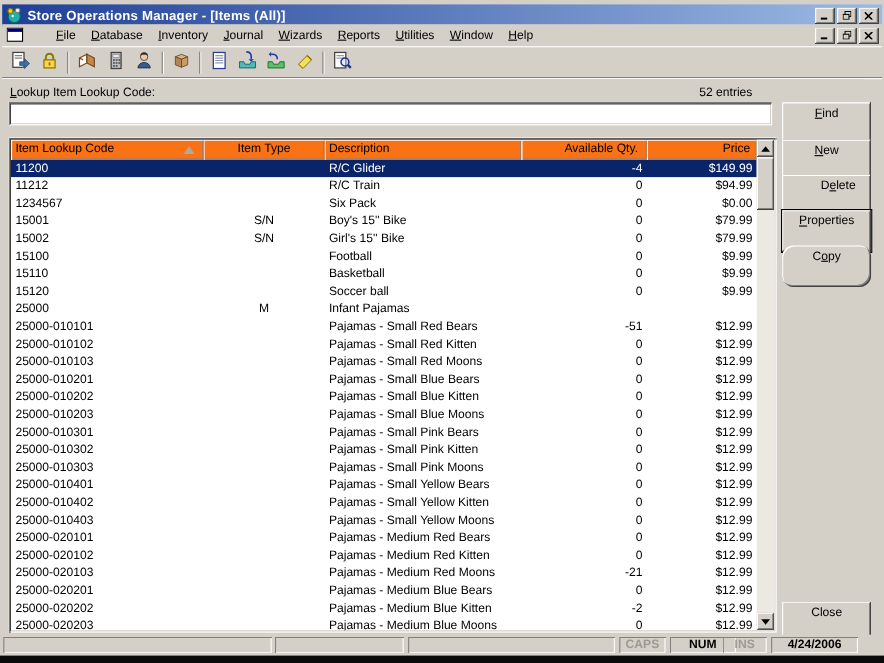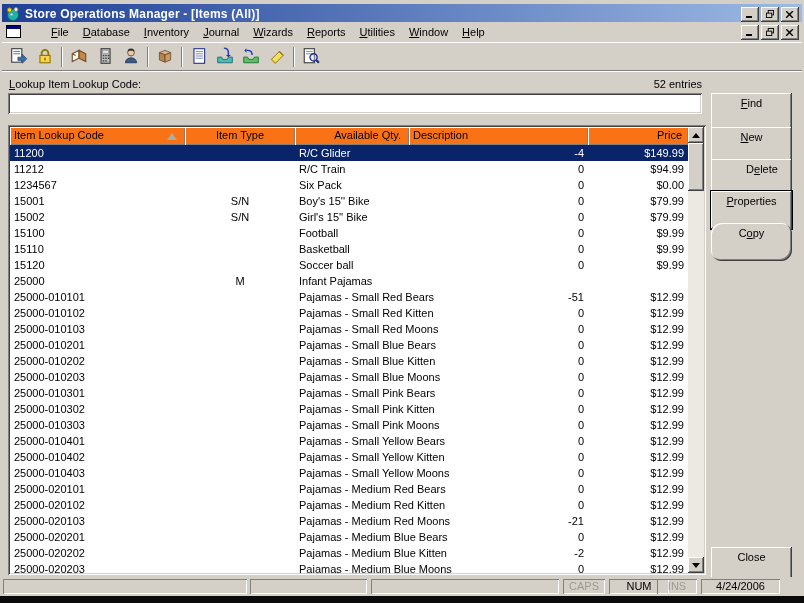--- a/index.html
+++ b/index.html
@@ -30,7 +30,7 @@
   .tb-sep { width:2px; height:20px; margin:0 3px; border-left:1px solid #808080; border-right:1px solid #ffffff; }
   #toolbar-edge { position:absolute; top:70px; left:2px; right:2px; height:2px; border-top:1px solid #808080; border-bottom:1px solid #ffffff; }
 
-  #client { position:absolute; top:72px; left:2px; right:0; height:505px; background:#D4D0C8; }
+  #client { position:absolute; top:72px; left:2px; right:18px; height:505px; background:#D4D0C8; }
   #lookup-label { position:absolute; left:7px; top:6px; }
   #entries-count { position:absolute; right:102px; top:6px;padding-left:48px; }
   #lookup-input { position:absolute; left:6px; top:21px; width:694px; height:21px; background:#fff; border:none; outline:none;

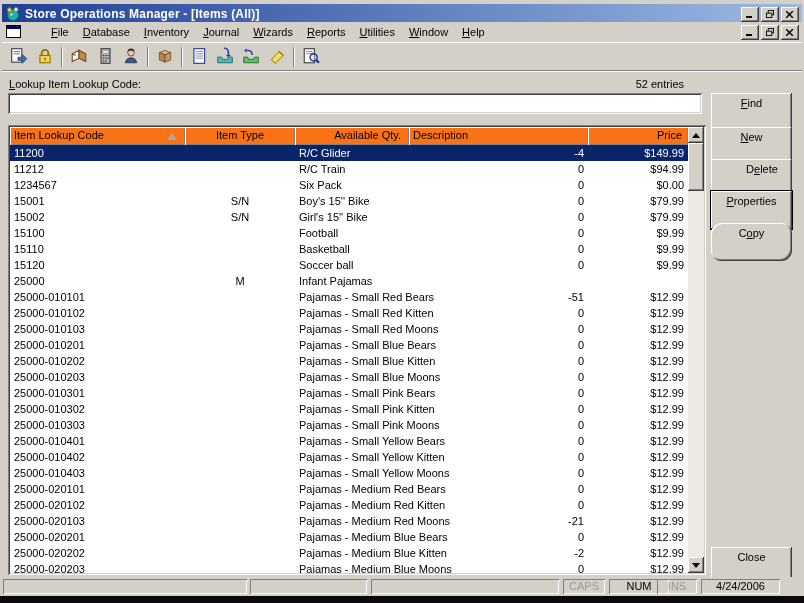--- a/index.html
+++ b/index.html
@@ -257,8 +257,8 @@
       <div id="table-header">
           <span class="hcell c0">Item Lookup Code<span class="sort-asc"></span></span>
           <span class="hcell c1">Item Type</span>
+          <span class="hcell c2">Description</span>
           <span class="hcell c3">Available Qty.</span>
-          <span class="hcell c2">Description</span>
           <span class="hcell c4">Price</span>
         </div>
       <div id="table-body">

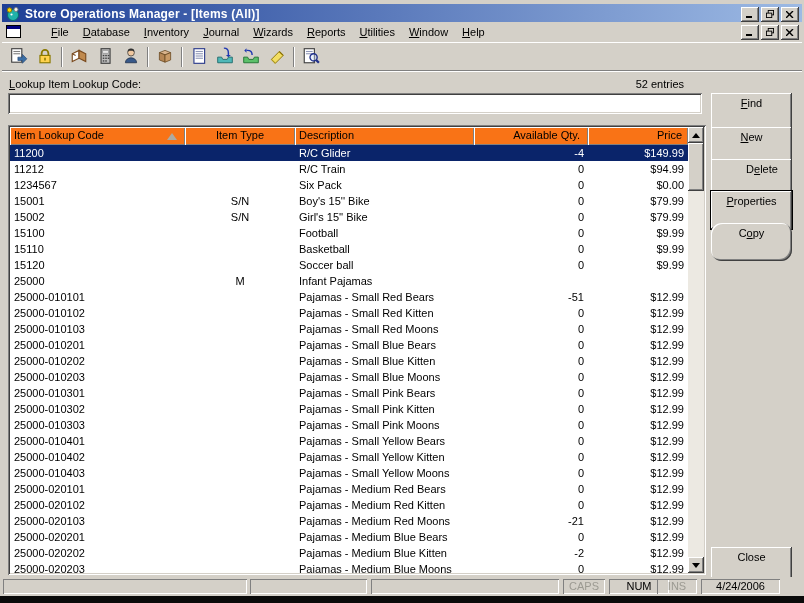--- a/index.html
+++ b/index.html
@@ -61,7 +61,7 @@
   .arr-dn { width:0; height:0; border-left:4px solid transparent; border-right:4px solid transparent; border-top:5px solid #000; }
   #sb-thumb { position:absolute; left:0; top:16px; width:16px; height:48px; }
 
-  #statusbar { position:absolute; top:577px; left:2px; right:2px; height:19px; background:#D4D0C8; }
+  #statusbar { position:absolute; top:577px; left:2px; right:2px; height:19px; background:#D4D0C8;font-weight:bold; }
   .seg { position:absolute; top:2px; height:15px; line-height:14px; text-align:center; color:#000; }
   .seg.dim { color:#9C9A92; }
   #seg-a { left:1px; width:244px; } #seg-b { left:248px; width:117px; } #seg-c { left:369px; width:188px; }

■ **PROBLEM TO WORK ON**
Exclude every picture, then reproduce the remaining data character for character.

■ **OUTPUT BELOW**
--- a/index.html
+++ b/index.html
@@ -30,7 +30,7 @@
   .tb-sep { width:2px; height:20px; margin:0 3px; border-left:1px solid #808080; border-right:1px solid #ffffff; }
   #toolbar-edge { position:absolute; top:70px; left:2px; right:2px; height:2px; border-top:1px solid #808080; border-bottom:1px solid #ffffff; }
 
-  #client { position:absolute; top:72px; left:2px; right:0; height:505px; background:#D4D0C8; }
+  #client { position:absolute; top:72px; left:2px; right:18px; height:505px; background:#D4D0C8; }
   #lookup-label { position:absolute; left:7px; top:6px; }
   #entries-count { position:absolute; right:102px; top:6px;padding-left:48px; }
   #lookup-input { position:absolute; left:6px; top:21px; width:694px; height:21px; background:#fff; border:none; outline:none;

--- a/index.html
+++ b/index.html
@@ -257,8 +257,8 @@
       <div id="table-header">
           <span class="hcell c0">Item Lookup Code<span class="sort-asc"></span></span>
           <span class="hcell c1">Item Type</span>
+          <span class="hcell c2">Description</span>
           <span class="hcell c3">Available Qty.</span>
-          <span class="hcell c2">Description</span>
           <span class="hcell c4">Price</span>
         </div>
       <div id="table-body">

--- a/index.html
+++ b/index.html
@@ -61,7 +61,7 @@
   .arr-dn { width:0; height:0; border-left:4px solid transparent; border-right:4px solid transparent; border-top:5px solid #000; }
   #sb-thumb { position:absolute; left:0; top:16px; width:16px; height:48px; }
 
-  #statusbar { position:absolute; top:577px; left:2px; right:2px; height:19px; background:#D4D0C8; }
+  #statusbar { position:absolute; top:577px; left:2px; right:2px; height:19px; background:#D4D0C8;font-weight:bold; }
   .seg { position:absolute; top:2px; height:15px; line-height:14px; text-align:center; color:#000; }
   .seg.dim { color:#9C9A92; }
   #seg-a { left:1px; width:244px; } #seg-b { left:248px; width:117px; } #seg-c { left:369px; width:188px; }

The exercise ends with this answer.